Prompt: Among the entries below, find the lines with the word "Messages" and return them.

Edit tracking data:
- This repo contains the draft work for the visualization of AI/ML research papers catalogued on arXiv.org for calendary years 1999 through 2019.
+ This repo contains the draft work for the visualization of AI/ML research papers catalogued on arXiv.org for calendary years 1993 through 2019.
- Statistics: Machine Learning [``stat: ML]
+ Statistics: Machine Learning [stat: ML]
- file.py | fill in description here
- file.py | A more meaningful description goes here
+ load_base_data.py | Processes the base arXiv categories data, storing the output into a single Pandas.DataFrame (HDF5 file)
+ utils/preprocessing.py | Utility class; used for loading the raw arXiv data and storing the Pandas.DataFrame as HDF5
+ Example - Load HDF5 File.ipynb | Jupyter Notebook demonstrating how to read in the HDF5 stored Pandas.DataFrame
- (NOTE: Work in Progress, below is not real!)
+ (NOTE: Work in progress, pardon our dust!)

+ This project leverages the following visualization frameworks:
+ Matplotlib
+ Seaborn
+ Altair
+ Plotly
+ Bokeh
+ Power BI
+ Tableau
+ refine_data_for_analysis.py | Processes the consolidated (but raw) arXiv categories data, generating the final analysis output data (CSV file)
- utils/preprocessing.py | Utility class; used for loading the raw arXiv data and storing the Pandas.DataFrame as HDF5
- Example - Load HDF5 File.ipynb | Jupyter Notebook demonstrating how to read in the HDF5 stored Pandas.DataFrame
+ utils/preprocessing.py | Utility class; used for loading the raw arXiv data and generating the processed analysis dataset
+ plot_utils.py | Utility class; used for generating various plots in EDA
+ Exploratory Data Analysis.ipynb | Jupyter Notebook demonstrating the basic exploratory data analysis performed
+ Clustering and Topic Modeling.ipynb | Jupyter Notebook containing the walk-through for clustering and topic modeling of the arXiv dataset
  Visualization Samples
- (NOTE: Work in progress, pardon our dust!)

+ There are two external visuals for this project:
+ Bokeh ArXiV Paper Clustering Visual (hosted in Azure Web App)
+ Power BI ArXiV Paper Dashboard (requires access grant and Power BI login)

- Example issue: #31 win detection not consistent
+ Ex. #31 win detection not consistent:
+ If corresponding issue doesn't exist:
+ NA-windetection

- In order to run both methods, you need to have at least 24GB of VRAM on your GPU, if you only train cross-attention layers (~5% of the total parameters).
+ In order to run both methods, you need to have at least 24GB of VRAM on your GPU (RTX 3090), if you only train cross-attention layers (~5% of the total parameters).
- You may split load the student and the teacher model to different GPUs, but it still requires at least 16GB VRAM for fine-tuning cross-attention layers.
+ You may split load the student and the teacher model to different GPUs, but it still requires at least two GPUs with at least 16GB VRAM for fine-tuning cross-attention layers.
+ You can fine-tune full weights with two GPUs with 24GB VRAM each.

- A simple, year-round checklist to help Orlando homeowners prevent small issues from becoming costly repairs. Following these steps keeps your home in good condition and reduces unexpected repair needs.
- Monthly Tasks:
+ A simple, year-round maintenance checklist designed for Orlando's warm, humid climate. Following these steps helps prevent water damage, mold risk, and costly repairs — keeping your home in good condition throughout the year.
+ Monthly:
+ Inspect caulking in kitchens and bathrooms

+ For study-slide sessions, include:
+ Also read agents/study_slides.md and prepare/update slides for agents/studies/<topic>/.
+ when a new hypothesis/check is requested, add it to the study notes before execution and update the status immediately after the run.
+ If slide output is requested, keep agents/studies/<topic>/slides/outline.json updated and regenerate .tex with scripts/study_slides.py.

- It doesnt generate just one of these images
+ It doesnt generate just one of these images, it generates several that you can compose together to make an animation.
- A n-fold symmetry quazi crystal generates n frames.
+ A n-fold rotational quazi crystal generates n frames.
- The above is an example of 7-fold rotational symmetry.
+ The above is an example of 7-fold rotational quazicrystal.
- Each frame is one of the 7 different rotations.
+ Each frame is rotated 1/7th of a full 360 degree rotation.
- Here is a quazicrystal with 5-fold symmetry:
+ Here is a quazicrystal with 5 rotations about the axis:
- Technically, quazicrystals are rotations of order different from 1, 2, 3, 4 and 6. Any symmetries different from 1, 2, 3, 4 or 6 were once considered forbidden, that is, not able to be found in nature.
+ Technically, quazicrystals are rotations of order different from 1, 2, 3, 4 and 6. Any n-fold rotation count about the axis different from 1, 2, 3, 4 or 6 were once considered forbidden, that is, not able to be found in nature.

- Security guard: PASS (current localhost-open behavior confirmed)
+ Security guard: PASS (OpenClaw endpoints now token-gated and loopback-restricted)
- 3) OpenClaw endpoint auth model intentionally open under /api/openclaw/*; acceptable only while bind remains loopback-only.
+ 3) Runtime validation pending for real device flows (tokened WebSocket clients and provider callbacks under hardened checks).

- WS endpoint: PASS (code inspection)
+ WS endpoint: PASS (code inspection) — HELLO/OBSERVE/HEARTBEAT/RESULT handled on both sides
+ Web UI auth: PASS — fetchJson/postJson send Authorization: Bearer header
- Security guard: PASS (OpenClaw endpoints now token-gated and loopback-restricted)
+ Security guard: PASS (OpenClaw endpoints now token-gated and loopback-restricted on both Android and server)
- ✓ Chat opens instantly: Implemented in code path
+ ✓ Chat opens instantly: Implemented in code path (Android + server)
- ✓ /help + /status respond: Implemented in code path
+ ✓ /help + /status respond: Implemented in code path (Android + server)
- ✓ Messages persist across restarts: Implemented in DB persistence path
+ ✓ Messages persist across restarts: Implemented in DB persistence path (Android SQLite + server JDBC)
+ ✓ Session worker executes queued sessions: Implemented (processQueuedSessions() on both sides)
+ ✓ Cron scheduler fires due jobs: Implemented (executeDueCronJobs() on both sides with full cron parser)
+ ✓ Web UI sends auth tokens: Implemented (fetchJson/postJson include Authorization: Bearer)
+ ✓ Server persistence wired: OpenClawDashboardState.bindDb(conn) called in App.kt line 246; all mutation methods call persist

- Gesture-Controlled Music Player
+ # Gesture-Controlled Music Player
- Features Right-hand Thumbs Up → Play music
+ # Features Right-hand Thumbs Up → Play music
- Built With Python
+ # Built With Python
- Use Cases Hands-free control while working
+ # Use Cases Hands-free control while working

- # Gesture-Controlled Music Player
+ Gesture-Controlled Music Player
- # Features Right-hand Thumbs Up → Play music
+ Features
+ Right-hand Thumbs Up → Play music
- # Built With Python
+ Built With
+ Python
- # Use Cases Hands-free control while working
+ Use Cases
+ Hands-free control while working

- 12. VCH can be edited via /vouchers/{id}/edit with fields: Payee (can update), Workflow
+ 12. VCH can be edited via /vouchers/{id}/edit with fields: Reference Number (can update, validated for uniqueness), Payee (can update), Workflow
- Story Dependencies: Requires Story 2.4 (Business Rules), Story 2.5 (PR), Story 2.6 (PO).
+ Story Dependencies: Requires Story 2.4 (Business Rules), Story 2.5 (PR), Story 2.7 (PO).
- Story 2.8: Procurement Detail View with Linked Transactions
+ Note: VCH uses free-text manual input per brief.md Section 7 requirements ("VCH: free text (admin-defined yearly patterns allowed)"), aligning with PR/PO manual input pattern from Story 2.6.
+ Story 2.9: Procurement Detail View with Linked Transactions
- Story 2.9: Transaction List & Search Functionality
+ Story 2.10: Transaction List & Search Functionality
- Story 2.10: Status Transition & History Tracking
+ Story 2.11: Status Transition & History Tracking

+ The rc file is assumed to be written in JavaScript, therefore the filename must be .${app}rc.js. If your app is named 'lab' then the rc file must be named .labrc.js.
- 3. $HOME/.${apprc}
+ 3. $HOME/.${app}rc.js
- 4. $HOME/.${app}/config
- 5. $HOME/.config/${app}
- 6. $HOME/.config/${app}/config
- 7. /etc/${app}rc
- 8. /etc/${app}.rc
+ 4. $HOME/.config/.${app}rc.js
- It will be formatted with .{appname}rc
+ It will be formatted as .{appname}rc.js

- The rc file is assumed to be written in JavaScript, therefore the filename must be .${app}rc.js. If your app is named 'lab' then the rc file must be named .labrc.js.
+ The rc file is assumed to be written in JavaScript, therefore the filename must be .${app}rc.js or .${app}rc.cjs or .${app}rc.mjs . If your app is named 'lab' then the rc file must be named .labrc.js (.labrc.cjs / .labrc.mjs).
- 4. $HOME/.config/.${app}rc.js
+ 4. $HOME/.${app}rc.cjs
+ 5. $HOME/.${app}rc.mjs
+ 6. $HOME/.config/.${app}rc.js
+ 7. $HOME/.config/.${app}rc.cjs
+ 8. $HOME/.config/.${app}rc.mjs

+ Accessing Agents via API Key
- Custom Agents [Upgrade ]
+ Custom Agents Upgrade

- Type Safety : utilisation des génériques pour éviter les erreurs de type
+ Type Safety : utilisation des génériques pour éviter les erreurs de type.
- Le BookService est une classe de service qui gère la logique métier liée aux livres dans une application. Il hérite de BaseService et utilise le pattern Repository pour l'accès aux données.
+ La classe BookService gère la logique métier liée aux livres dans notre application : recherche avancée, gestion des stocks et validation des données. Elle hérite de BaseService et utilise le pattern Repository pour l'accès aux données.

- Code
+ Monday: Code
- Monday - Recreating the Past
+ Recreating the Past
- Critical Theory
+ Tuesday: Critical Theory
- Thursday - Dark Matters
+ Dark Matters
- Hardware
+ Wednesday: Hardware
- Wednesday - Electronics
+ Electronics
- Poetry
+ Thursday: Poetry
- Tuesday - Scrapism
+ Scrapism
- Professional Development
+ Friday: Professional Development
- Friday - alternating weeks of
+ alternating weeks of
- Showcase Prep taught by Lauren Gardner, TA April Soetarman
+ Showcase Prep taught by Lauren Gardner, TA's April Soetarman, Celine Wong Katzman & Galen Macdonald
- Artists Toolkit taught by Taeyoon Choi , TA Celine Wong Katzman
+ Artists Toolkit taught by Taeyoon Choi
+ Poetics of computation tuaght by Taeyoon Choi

Output for this task:
- ✓ Messages persist across restarts: Implemented in DB persistence path
+ ✓ Messages persist across restarts: Implemented in DB persistence path (Android SQLite + server JDBC)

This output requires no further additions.